For me, the right time to judge the manager and the wider football operation is the end of the season. That’s when you can look at what’s worked, what hasn’t, and whether the structure above the coach actually supports the direction you want to go in.


The interim trap is real

The big problem with pulling the trigger now is simple: the best person for the job might not even be available. So you sack the manager, stick an interim in, and then you’re immediately playing a different game.

People throw names around like Gerrard, and I get the romance of it. But imagine the scenario: he comes in, the squad responds, and results pick up. Great in the moment. Then summer arrives and the “right” appointment becomes available. What do you do?

Sack the interim who’s just won a load of games and you’re handing the next fella pressure from day one. Keep him and you might miss the chance to get the manager you actually wanted. And if the form tails off later, everyone acts surprised.


It’s not just about the coach, it’s about the set-up

Even if you think Xabi is the right man and you think he’s available, it still isn’t clean.

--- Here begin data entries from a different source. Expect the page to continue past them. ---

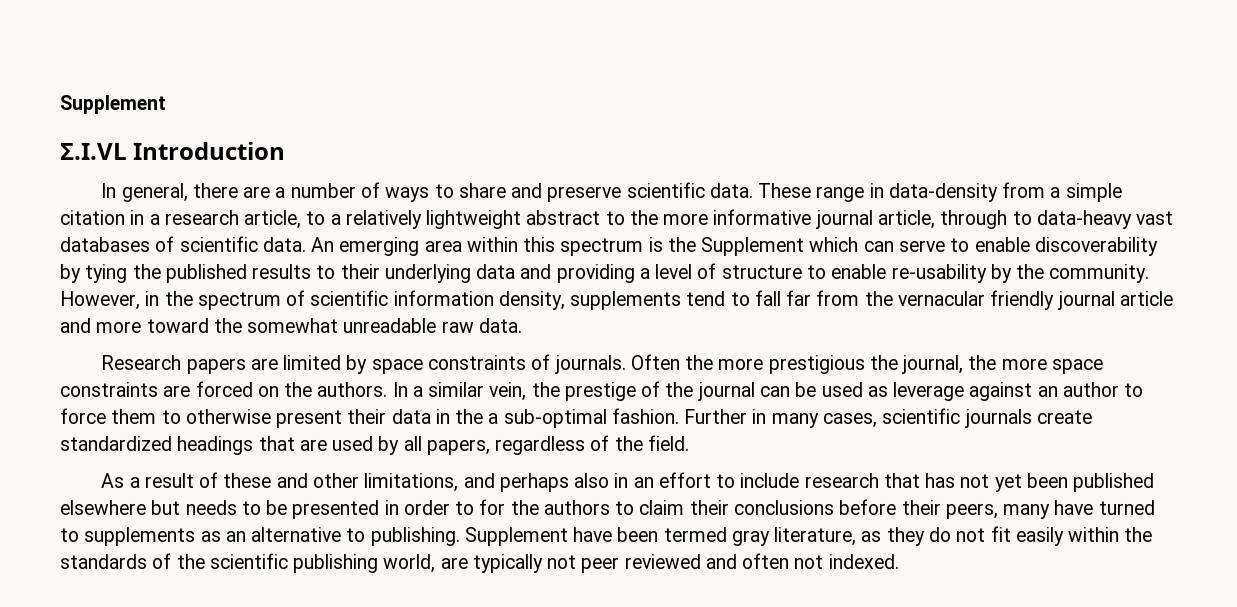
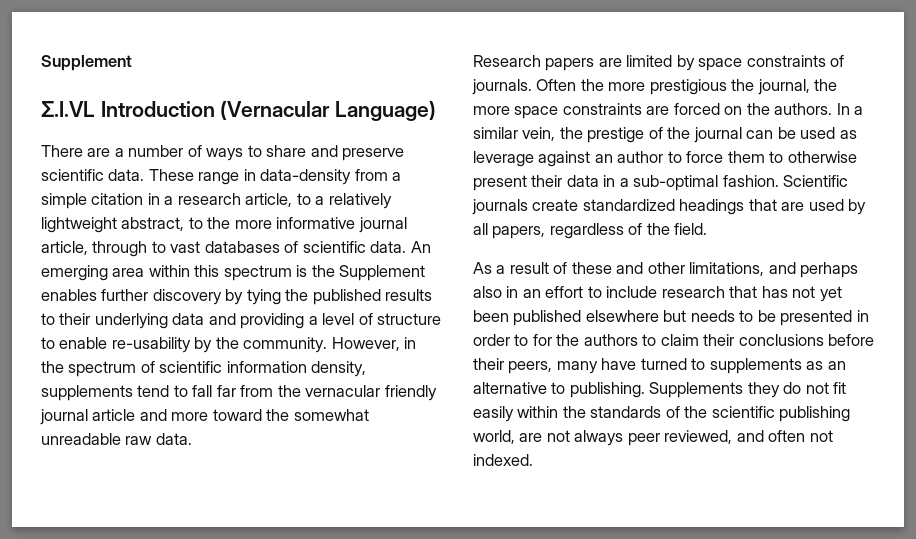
- Σ.I.VL Introduction
- In general, there are a number of ways to share and preserve scientific data.
+ Σ.I.VL Introduction (Vernacular Language)
+ There are a number of ways to share and preserve scientific data.
- These range in data-density from a simple citation in a research article, to a relatively lightweight abstract to the more informative journal article, through to data-heavy vast databases of scientific data.
+ These range in data-density from a simple citation in a research article, to a relatively lightweight abstract, to the more informative journal article, through to vast databases of scientific data.
- An emerging area within this spectrum is the Supplement which can serve to enable discoverability by tying the published results to their underlying data and providing a level of structure to enable re-usability by the community.
+ An emerging area within this spectrum is the Supplement enables further discovery by tying the published results to their underlying data and providing a level of structure to enable re-usability by the community.
- In a similar vein, the prestige of the journal can be used as leverage against an author to force them to otherwise present their data in the a sub-optimal fashion.
+ In a similar vein, the prestige of the journal can be used as leverage against an author to force them to otherwise present their data in a sub-optimal fashion.
- Further in many cases, scientific journals create standardized headings that are used by all papers, regardless of the field.
+ Scientific journals create standardized headings that are used by all papers, regardless of the field.
- Supplement have been termed gray literature, as they do not fit easily within the standards of the scientific publishing world, are typically not peer reviewed and often not indexed.
+ Supplements they do not fit easily within the standards of the scientific publishing world, are not always peer reviewed, and often not indexed.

There’s the risk he walks into a dressing room and struggles to engage certain players, or he looks at the situation and thinks: there’s big change coming, I want to shape the recruitment, not just take what I’m given.

And that’s before you even get to the club-side questions. If you appoint a head coach under Hughes and Edwards now, you’ve basically decided what your model is. Then how do you honestly “evaluate everything” in the summer? What if the board want to change direction, or don’t want the head coach/DoF balance that’s assumed in that set-up?


Summer is when you can be calculated

This is why waiting matters. Summer gives you the chance to assess the manager, recruitment, and the overall chain of command as one picture, not as a series of panicked reactions.

On candidates, I personally think Iraola might be the man Hughes wants and, to be fair, he’s shown he can handle turnover and work with a variety of players. That matters at Liverpool, where the squad never stands still for long. My worry with Xabi, in this particular structure, is that he seems to need the right players around him and he won’t be the one picking them.

Whatever the answer is, I’d rather we get the whole thing right, top to bottom, than chase a quick fix and end up boxed in by our own decisions.